TASK DIRECTIONS
Below is a set of records; reproduce them exactly without their pictures.

(Web document revisions)
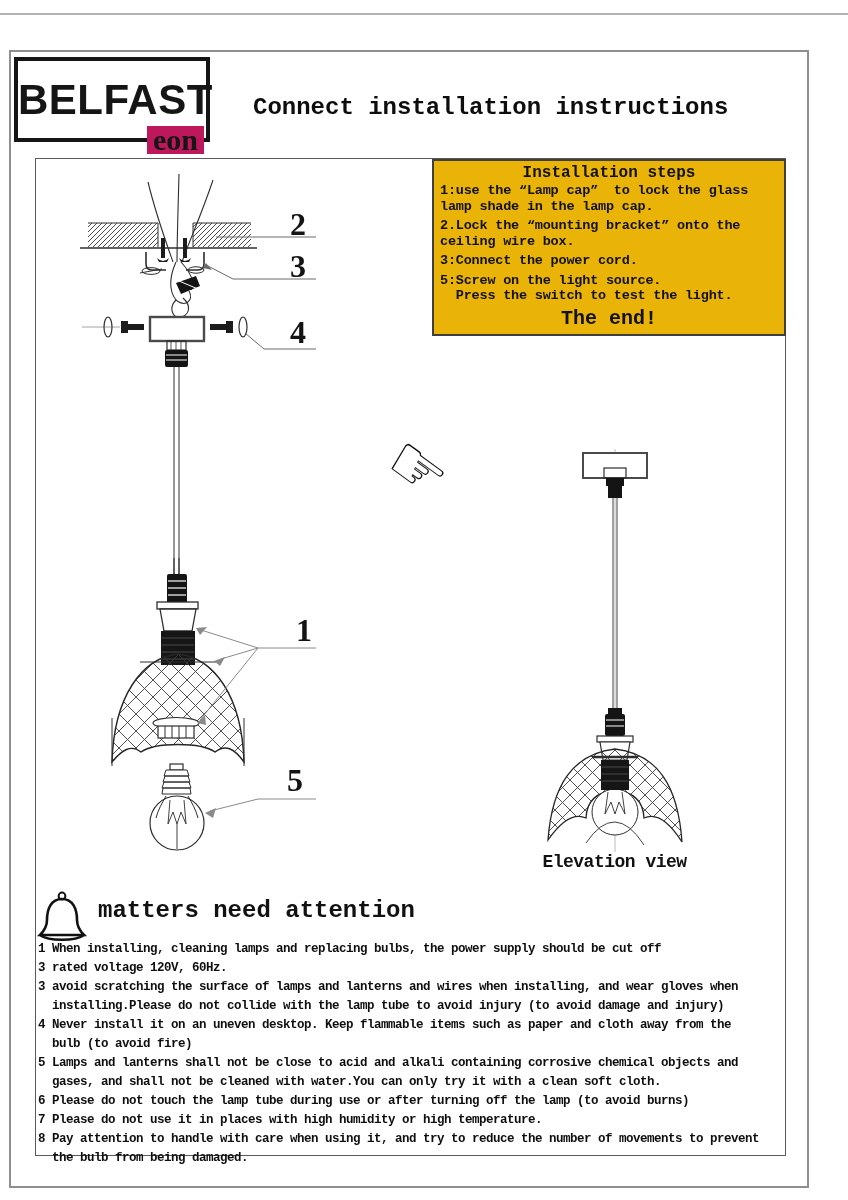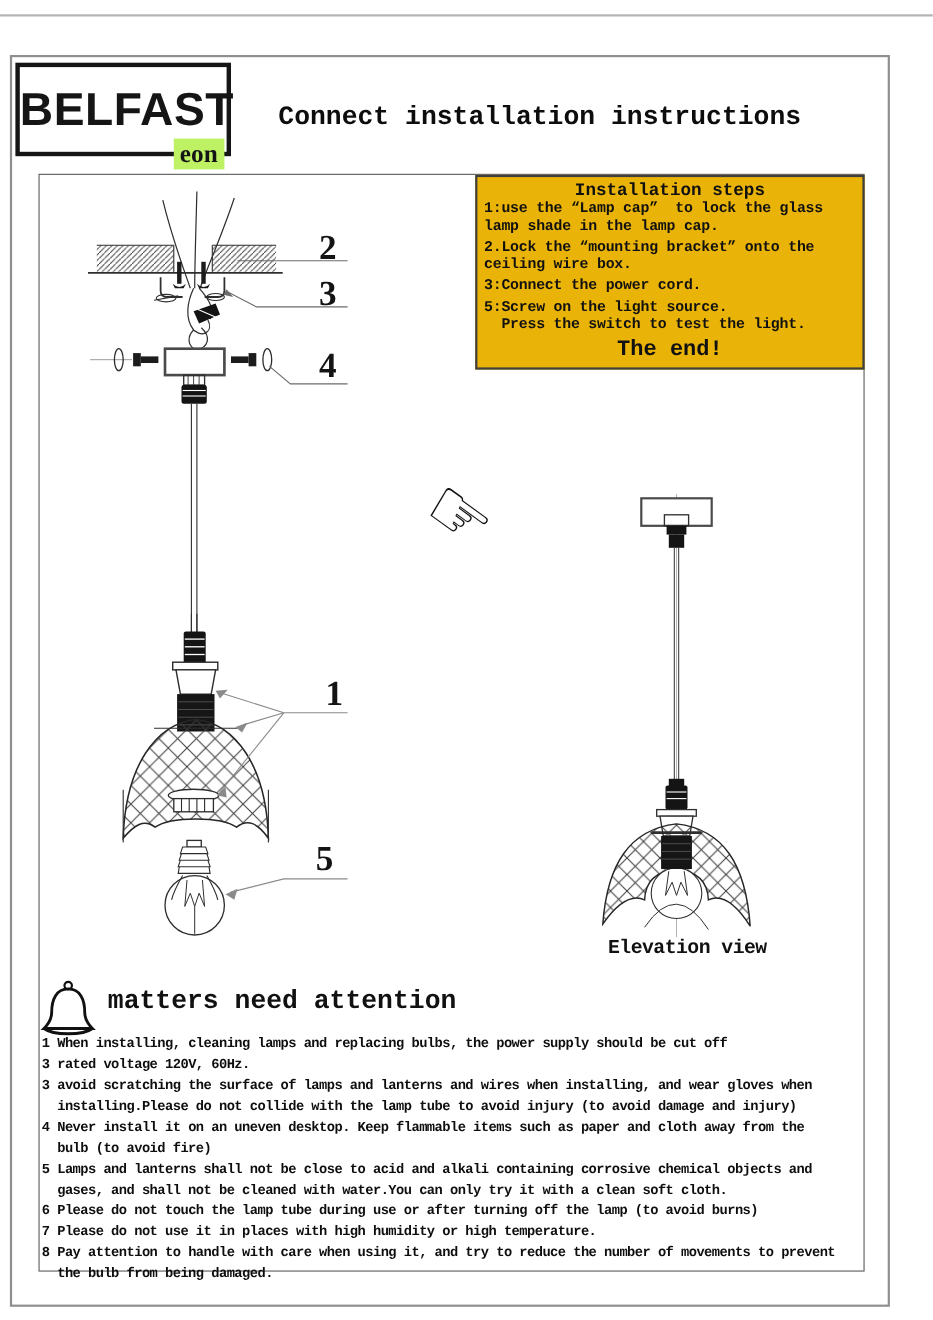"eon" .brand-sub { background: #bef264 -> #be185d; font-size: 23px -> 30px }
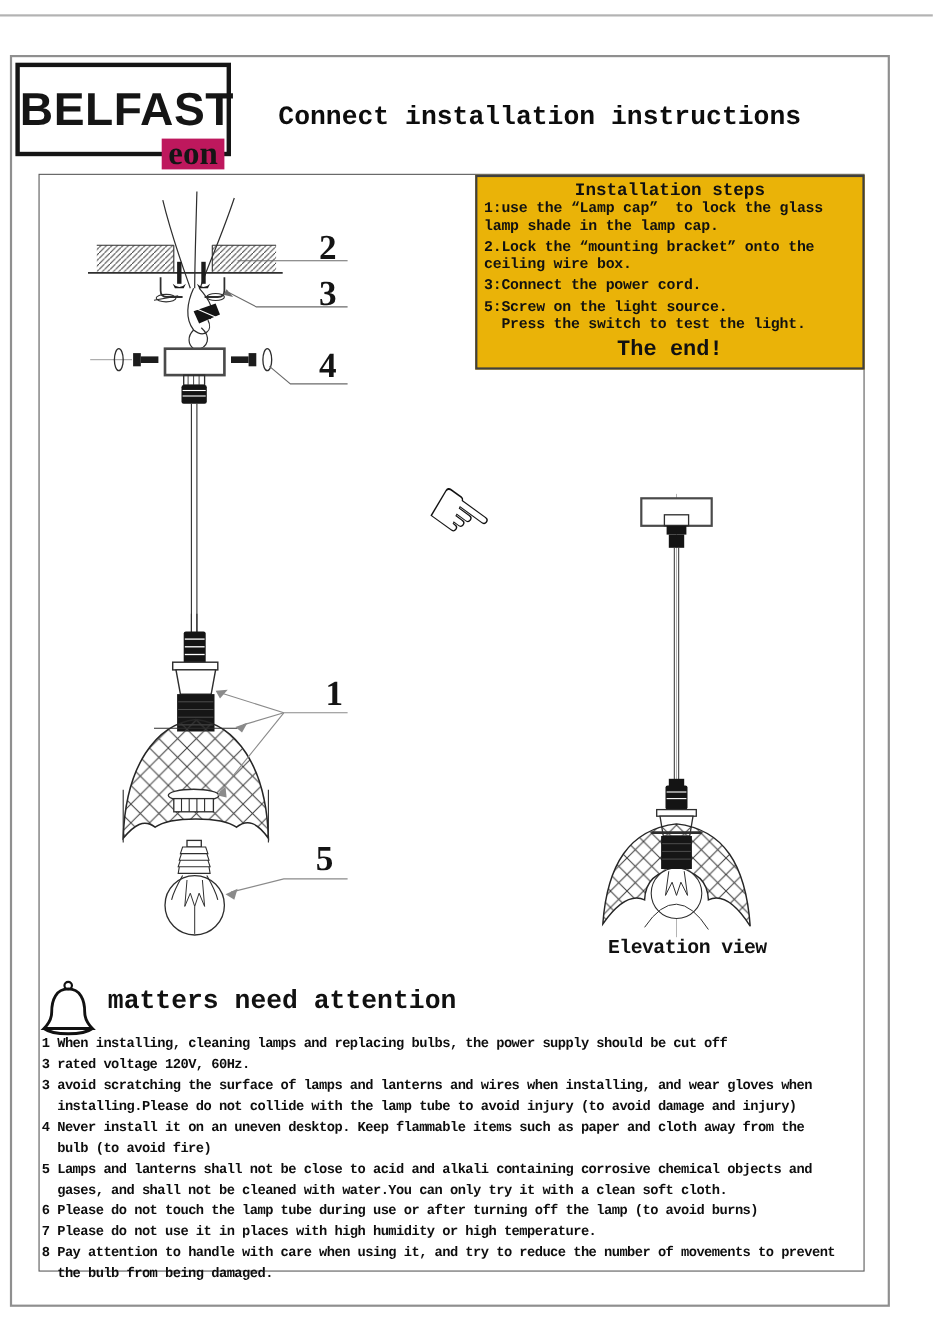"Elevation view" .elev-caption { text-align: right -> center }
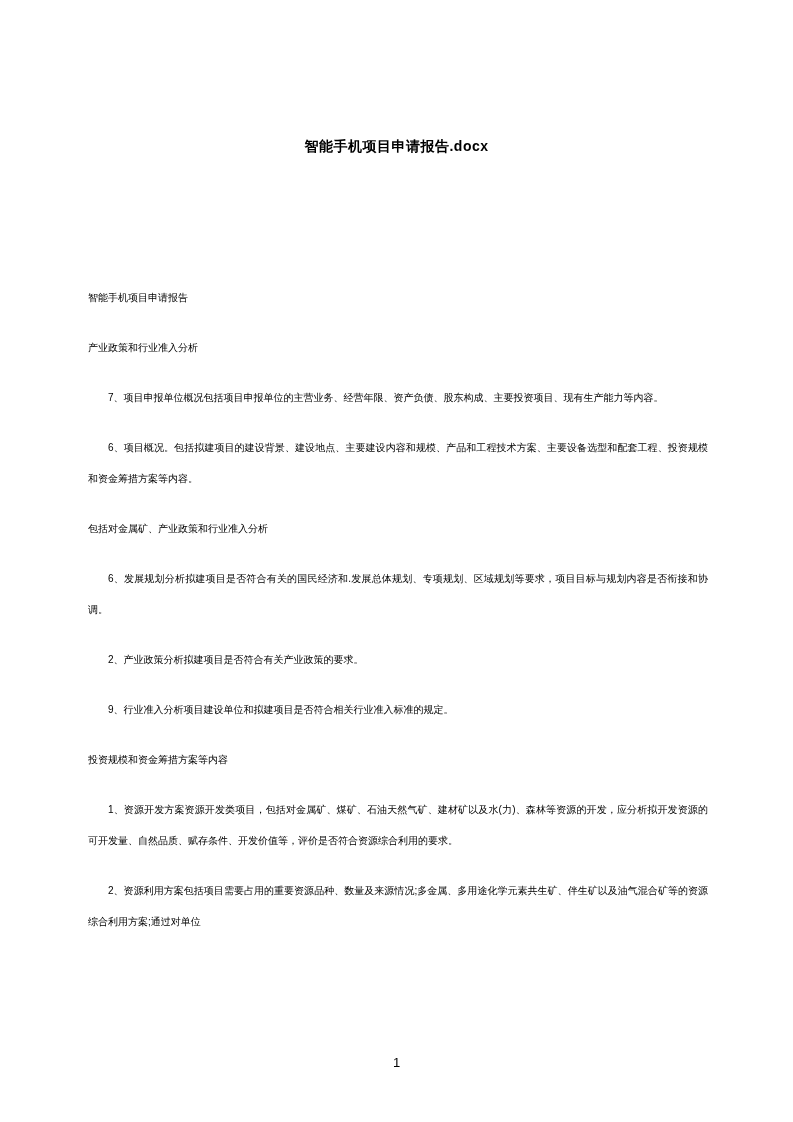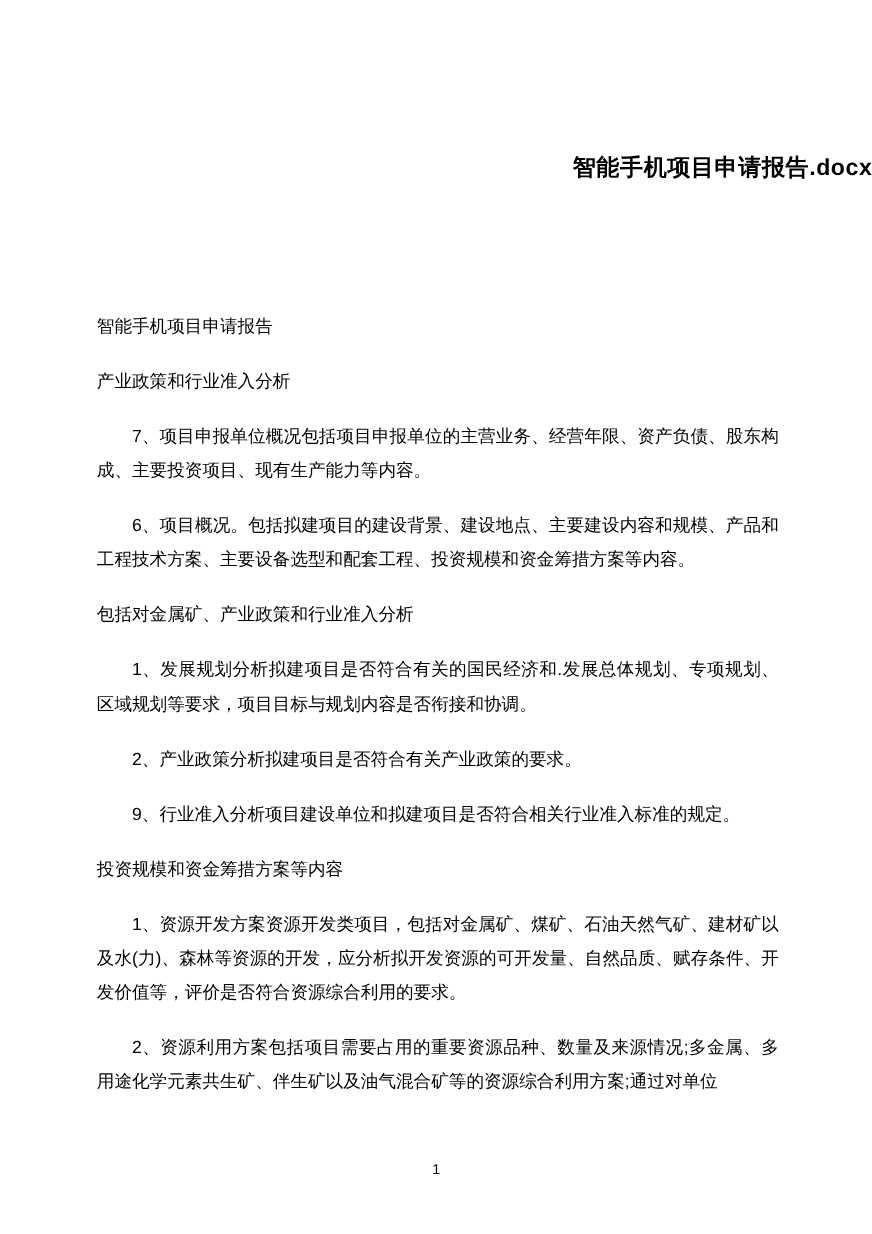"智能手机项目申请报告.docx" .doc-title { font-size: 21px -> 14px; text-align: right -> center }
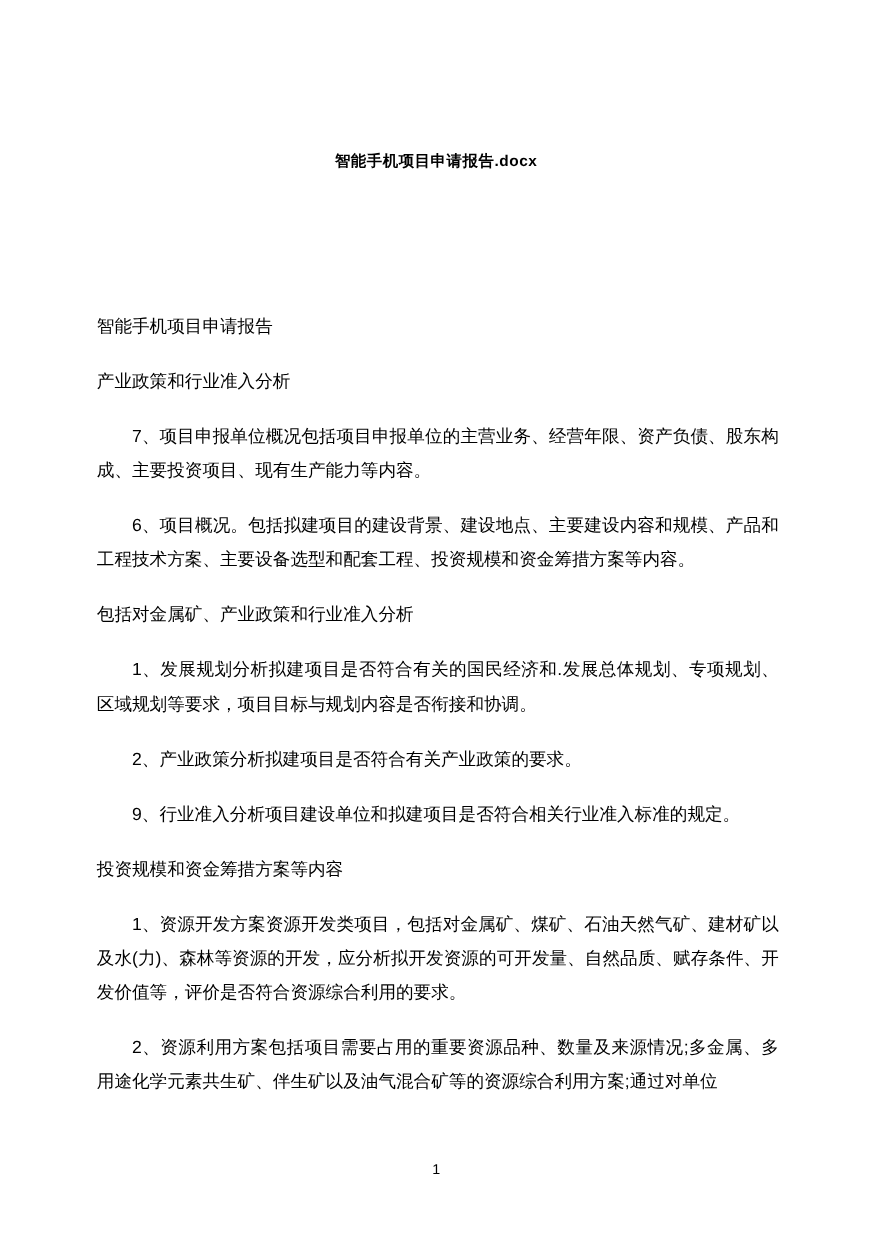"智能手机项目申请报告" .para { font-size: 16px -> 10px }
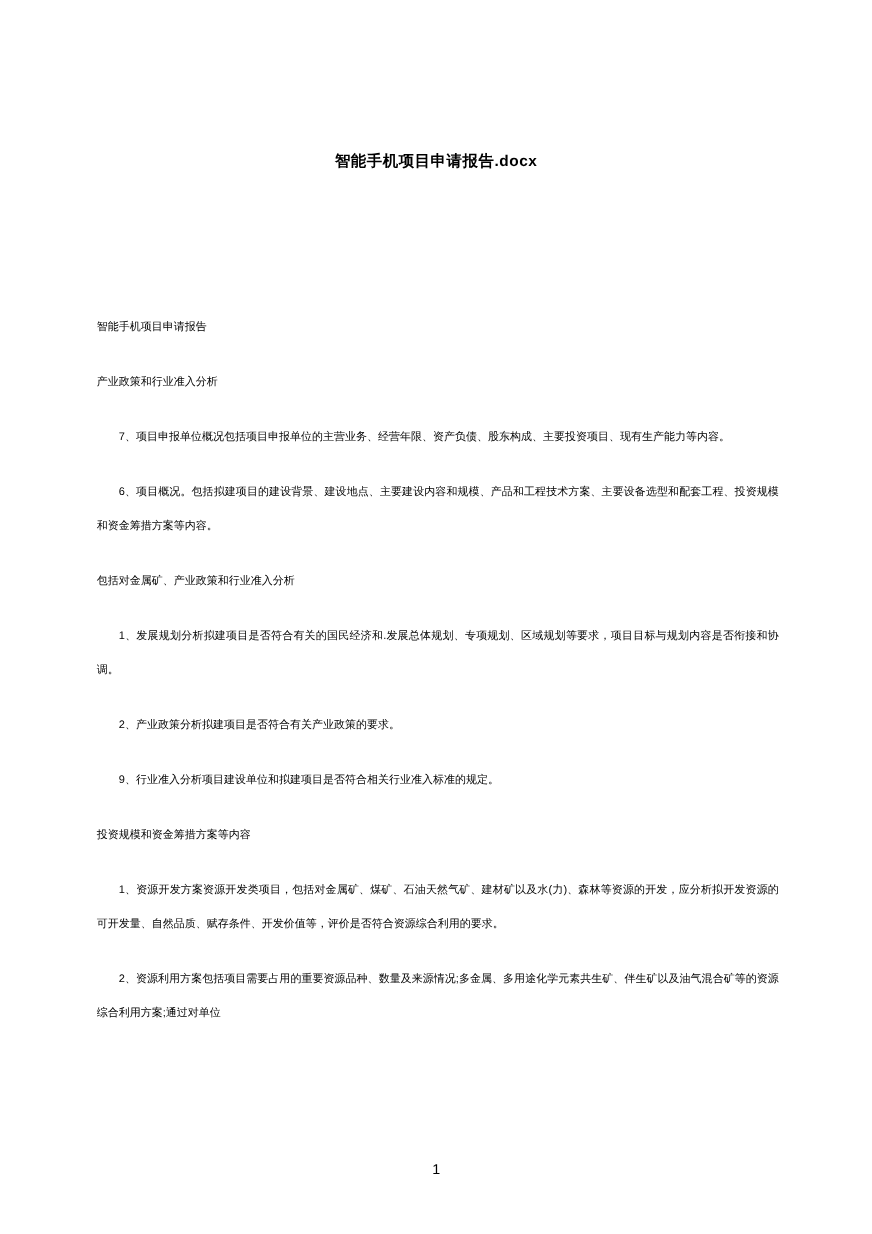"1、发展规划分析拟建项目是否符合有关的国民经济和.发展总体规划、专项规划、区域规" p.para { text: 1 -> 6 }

RESPONSE TO THIS TASK
"eon" .brand-sub { background: #bef264 -> #be185d; font-size: 23px -> 30px }
"Elevation view" .elev-caption { text-align: right -> center }
"智能手机项目申请报告.docx" .doc-title { font-size: 21px -> 14px; text-align: right -> center }
"智能手机项目申请报告" .para { font-size: 16px -> 10px }
"1、发展规划分析拟建项目是否符合有关的国民经济和.发展总体规划、专项规划、区域规" p.para { text: 1 -> 6 }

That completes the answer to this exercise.